Entre Klaus Schulze et Pink Floyd, la migration chthonienne de Cell vers du rythme prend presque 8 minutes, mais l'attente valait le coup! Le séquenceur propose un mouvement vif avec des ions en mode basse pulsation qui sautillent vivement dans une structure oscillante et flottante. Des cliquetis d'élytres métalliques accompagnent aussi cette structure qui emprunte des virages inattendus dans cette masse de brume nébuleuse et de voix lucifériennes. Les solos de synthés sont plus discrets et revêtent une couleur d'éther avec des élans de vampires qui volent juste pour effleurer leur proie; un rythme entraînant qui survie à ses 5 minutes indomptables. Les 3 dernières minutes de Cell sont un moment magique avec un chant flûté qui est bercé par des arpèges solitaires et flottants. Après une introduction issue des ténèbres sataniques, Midges explose avec un rythme puissant. Le titre nous plonge carrément dans la plus belle période des années de MÉ analogue avec un solide Berlin School vitaminé par des synthés en mode trompettes apocalyptiques. Le rythme prend une tangente encore plus énergisante après la barre des 9 minutes pour se diriger dans un rock endiablé avec un Michael Daniel dans la peau d'un Steven Wilson qui déchire les airs de solos qui semblent perdus dans la grâce de ceux d'un Mellotron et de ses airs un peu plus flûtés. Phil Boot revient avec des solos tout autant harmonieux, guidant Midges vers une finale un peu plus en mode expérimentale. Ce titre est un des meilleurs Berlin School que j'ai entendu dernièrement. Une chorale angélique cerne nos oreilles en ouverture de Clockline. Les voix d'Elfes fredonnent et se taisent lorsqu'un mince filet de bruine métallique y rattache les chants lyriques du Mellotron. Le rythme fleurit plus tôt dans ce titre avec une fougue aussi dominante que dans Midges, mais avec une nette atténuation dans la puissance tonale. En fait, Pollard-Daniel & Booth flirte avec les poussées d'adrénaline, autant dans le rythme que les nappes brumeuses, qui concluaient Poland, notamment avec le titre Horizon. Mis à part quelques solos et effets de Mellotron, le séquenceur reste la pièce dominante de ce rock électronique qui domine aussi largement les 4 très bonnes structures de EIGHT.
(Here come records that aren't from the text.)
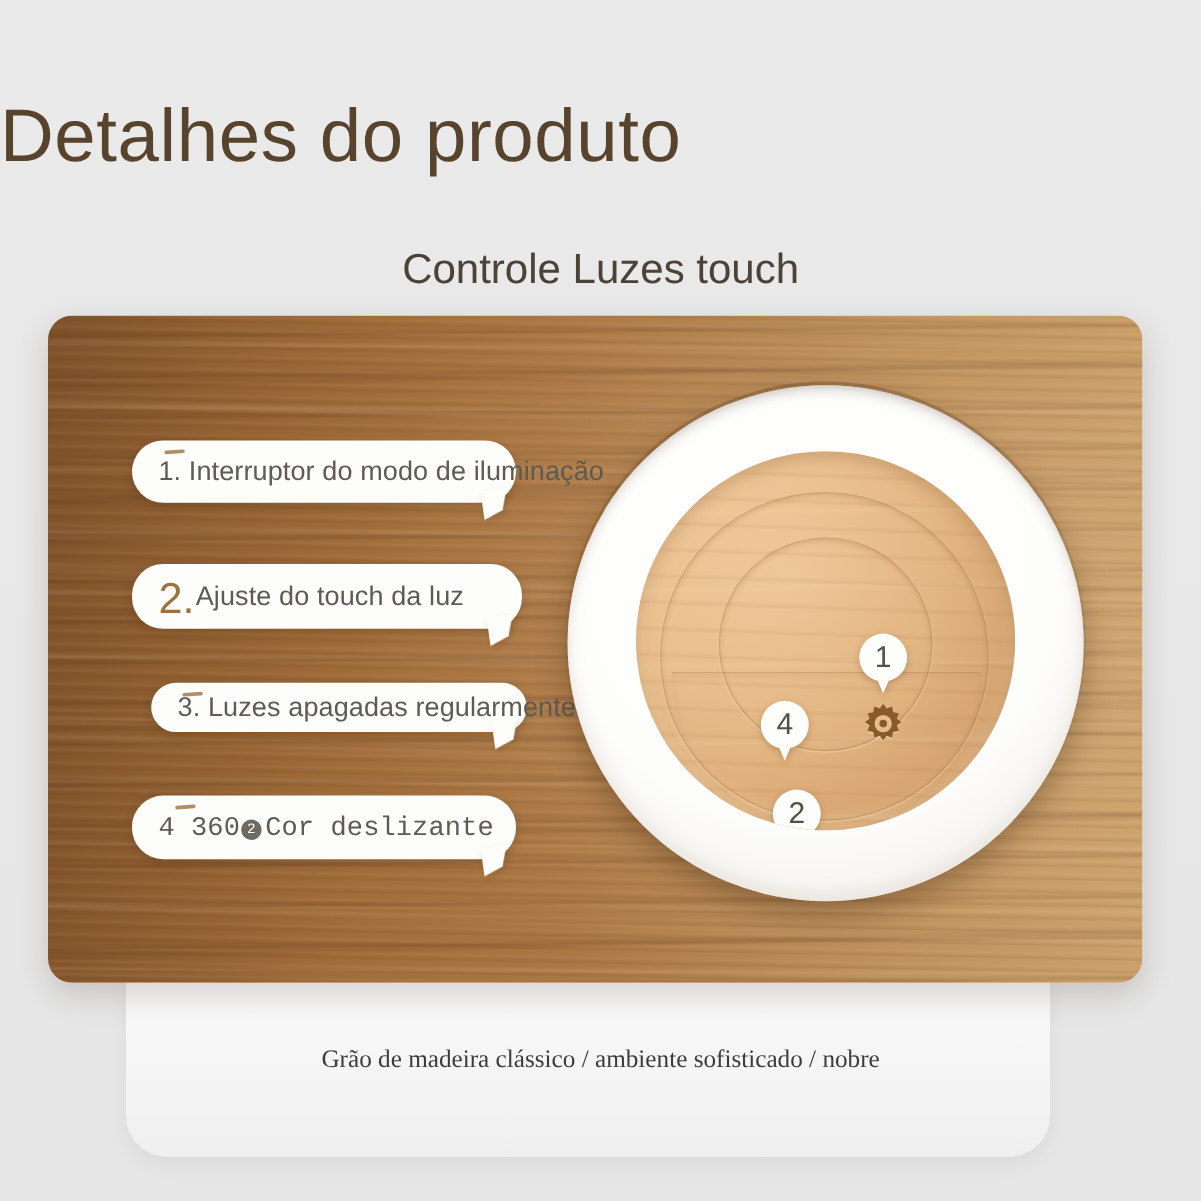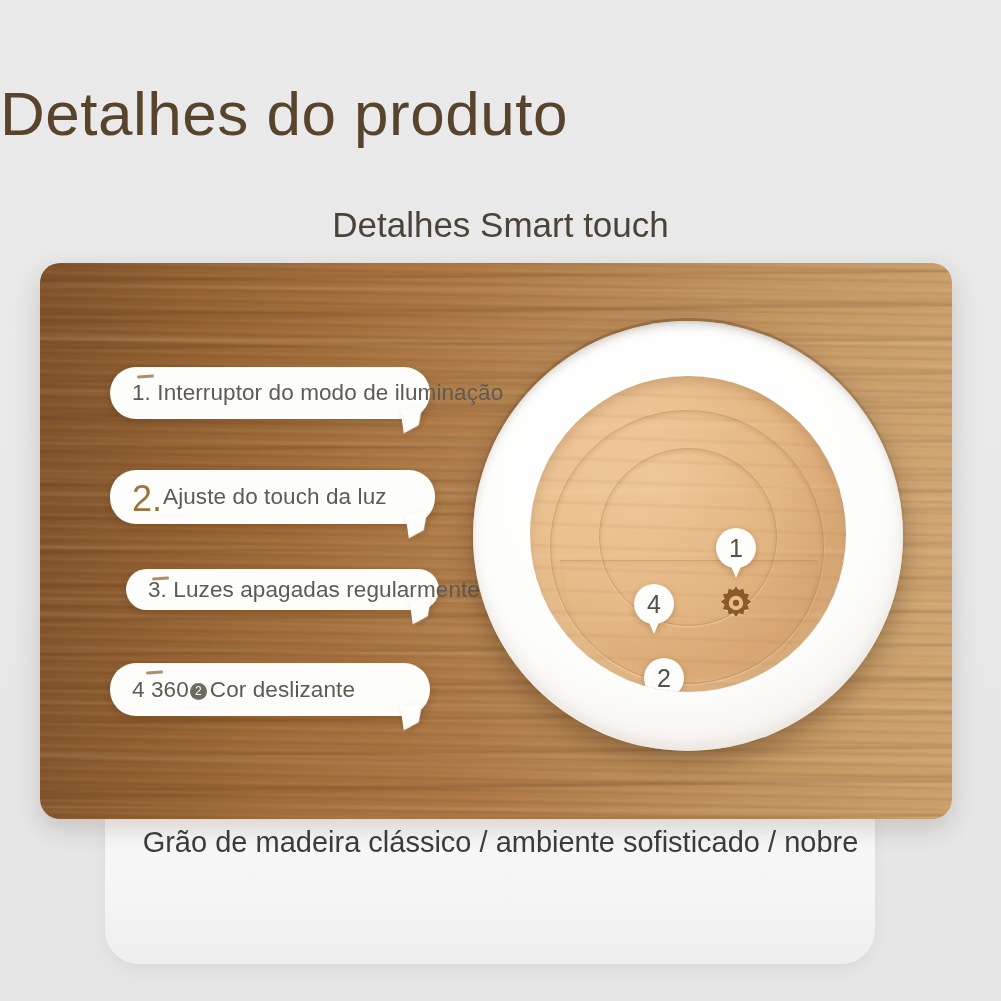"Detalhes Smart touch" div.subtitle { text: Detalhes Smart -> Controle Luzes }
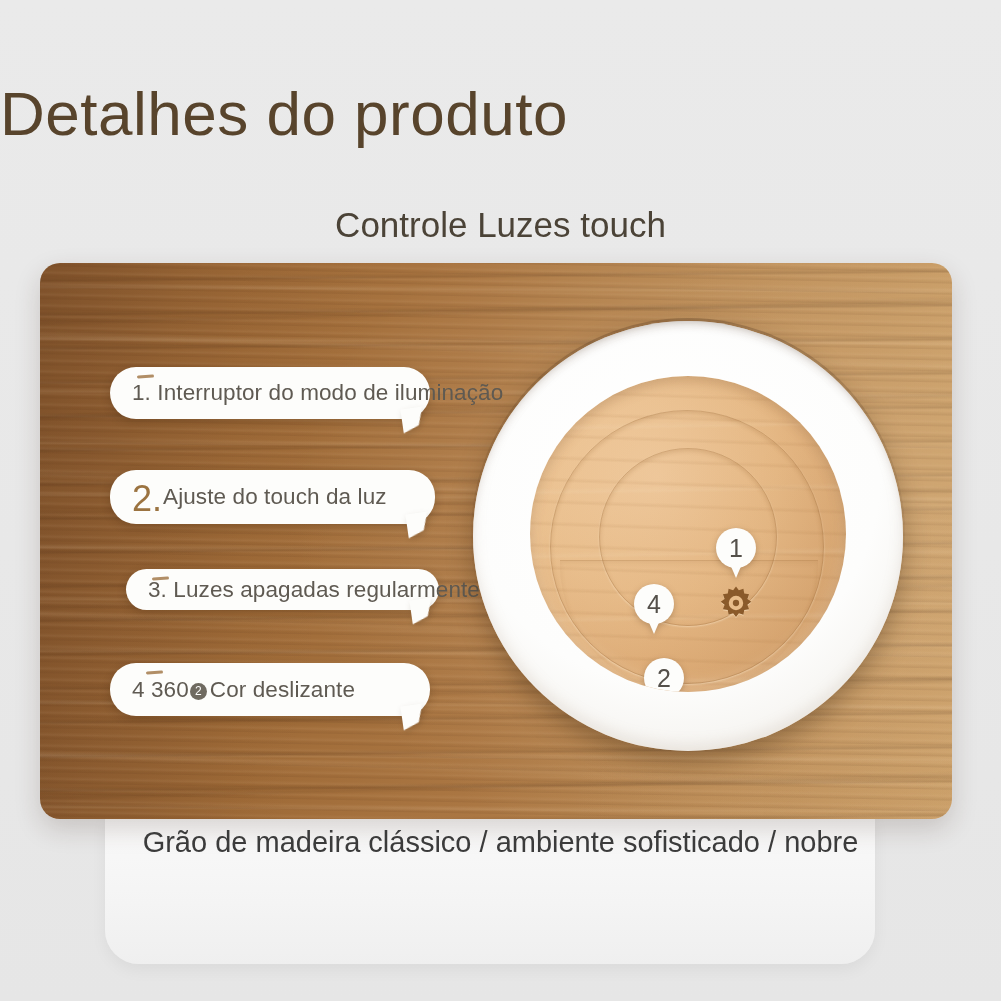"4 360 2 Cor deslizante" #bubble4 { font-family: none -> Liberation Mono, monospace }
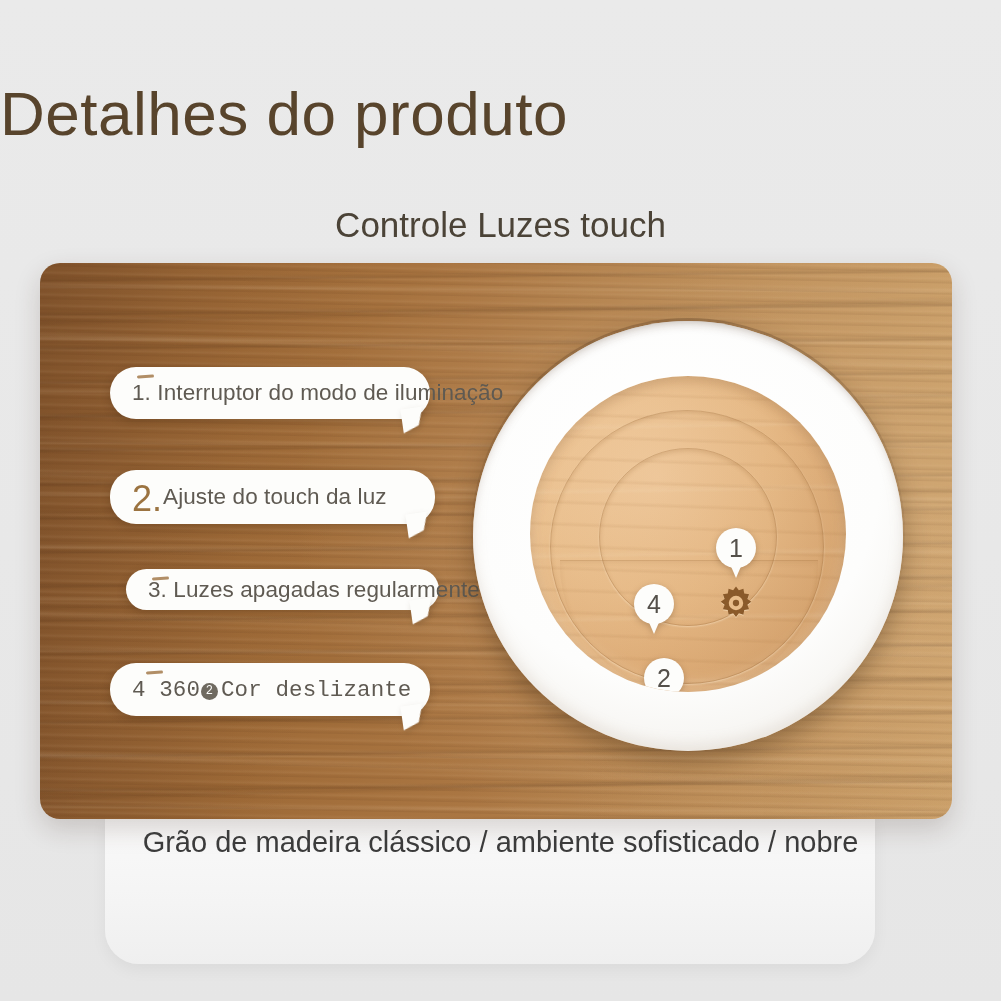"Grão de madeira clássico /" .caption { font-family: none -> Liberation Serif, serif; font-size: 29px -> 21px; top: 822px -> 862px }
EIGHT est un album qui plaira assurément à leurs fans ainsi qu'à tous ceux qui sont à la recherche des meilleurs imitateurs de Tangerine Dream. Pollard-Daniel & Booth jette une aura musicale plus personnelle ici que dans ses autres albums avec une musique qui fait le paquet de clins d'œil à la musique du trio Allemand tout en soulignant la contribution d'autres artistes dominants de l'époque. Ce qu'il faut retenir le plus, est qu'il y a de l’excellent Berlin School dans cet album qui est boosté par un séquenceur vivant et par moments furieux, faisant de cet album le meilleur de PDB et un grand album en 2018.